__WORK ORDER__. Could you reproduce, word for word, everything below from the line containing "[140,1024,218,1041] searchs. ->" down to the line containing "[31,479,237,490] [31,505,351,516] [36,534,67,545]", with both of those lines included and no others?

__PROVIDED DATA__.
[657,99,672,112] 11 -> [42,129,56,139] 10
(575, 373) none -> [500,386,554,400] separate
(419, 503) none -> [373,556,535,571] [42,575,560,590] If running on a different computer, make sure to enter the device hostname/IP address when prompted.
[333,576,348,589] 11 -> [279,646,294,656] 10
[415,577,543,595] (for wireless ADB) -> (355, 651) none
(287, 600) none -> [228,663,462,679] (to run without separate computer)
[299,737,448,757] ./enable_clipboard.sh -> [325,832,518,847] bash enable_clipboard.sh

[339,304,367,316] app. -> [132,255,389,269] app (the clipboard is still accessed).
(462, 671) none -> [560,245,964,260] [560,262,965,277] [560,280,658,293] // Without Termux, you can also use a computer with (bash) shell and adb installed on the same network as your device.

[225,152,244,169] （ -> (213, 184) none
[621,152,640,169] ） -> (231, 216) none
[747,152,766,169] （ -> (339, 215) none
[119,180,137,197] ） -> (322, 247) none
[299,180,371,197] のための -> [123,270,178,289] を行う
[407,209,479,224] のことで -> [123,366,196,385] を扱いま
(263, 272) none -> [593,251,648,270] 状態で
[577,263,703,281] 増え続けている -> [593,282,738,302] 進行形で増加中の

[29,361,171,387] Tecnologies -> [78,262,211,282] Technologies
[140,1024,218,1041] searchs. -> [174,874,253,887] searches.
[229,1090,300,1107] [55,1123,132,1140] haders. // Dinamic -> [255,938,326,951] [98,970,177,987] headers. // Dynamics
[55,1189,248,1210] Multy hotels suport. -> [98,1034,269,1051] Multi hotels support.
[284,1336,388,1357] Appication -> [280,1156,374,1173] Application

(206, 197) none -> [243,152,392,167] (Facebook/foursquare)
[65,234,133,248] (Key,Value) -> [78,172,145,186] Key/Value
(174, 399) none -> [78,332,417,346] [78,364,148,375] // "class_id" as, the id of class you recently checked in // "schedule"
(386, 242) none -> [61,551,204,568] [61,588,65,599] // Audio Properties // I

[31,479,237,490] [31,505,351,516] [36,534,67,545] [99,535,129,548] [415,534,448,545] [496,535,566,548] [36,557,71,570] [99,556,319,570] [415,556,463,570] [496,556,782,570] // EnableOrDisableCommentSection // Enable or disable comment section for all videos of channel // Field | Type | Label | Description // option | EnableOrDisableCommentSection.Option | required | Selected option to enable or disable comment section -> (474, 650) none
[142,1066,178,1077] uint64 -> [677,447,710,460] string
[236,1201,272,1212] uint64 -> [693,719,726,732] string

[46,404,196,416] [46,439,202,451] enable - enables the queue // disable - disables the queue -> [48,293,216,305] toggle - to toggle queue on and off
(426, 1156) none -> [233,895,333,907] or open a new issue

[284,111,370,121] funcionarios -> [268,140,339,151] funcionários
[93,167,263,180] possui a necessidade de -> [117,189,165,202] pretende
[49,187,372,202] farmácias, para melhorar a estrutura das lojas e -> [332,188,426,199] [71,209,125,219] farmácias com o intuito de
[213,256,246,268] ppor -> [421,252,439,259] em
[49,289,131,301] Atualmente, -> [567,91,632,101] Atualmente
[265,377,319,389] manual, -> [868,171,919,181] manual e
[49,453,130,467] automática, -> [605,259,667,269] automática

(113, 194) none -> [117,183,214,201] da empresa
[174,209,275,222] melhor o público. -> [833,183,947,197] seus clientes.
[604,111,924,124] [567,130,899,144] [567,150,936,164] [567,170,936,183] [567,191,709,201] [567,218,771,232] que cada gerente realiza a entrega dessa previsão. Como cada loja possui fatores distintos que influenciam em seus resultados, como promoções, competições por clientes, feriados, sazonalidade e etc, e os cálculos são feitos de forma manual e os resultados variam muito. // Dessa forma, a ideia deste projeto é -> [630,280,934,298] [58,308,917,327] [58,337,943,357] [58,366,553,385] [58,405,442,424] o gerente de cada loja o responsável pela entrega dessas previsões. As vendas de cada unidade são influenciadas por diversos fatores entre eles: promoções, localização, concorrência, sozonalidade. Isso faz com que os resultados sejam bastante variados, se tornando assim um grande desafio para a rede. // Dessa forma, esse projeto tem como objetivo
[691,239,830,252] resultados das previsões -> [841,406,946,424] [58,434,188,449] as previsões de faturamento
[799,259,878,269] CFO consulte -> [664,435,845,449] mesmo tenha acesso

__ANSWER SECTION__.
[140,1024,218,1041] searchs. -> [174,874,253,887] searches.
[229,1090,300,1107] [55,1123,132,1140] haders. // Dinamic -> [255,938,326,951] [98,970,177,987] headers. // Dynamics
[55,1189,248,1210] Multy hotels suport. -> [98,1034,269,1051] Multi hotels support.
[284,1336,388,1357] Appication -> [280,1156,374,1173] Application

(206, 197) none -> [243,152,392,167] (Facebook/foursquare)
[65,234,133,248] (Key,Value) -> [78,172,145,186] Key/Value
(174, 399) none -> [78,332,417,346] [78,364,148,375] // "class_id" as, the id of class you recently checked in // "schedule"
(386, 242) none -> [61,551,204,568] [61,588,65,599] // Audio Properties // I

[31,479,237,490] [31,505,351,516] [36,534,67,545] [99,535,129,548] [415,534,448,545] [496,535,566,548] [36,557,71,570] [99,556,319,570] [415,556,463,570] [496,556,782,570] // EnableOrDisableCommentSection // Enable or disable comment section for all videos of channel // Field | Type | Label | Description // option | EnableOrDisableCommentSection.Option | required | Selected option to enable or disable comment section -> (474, 650) none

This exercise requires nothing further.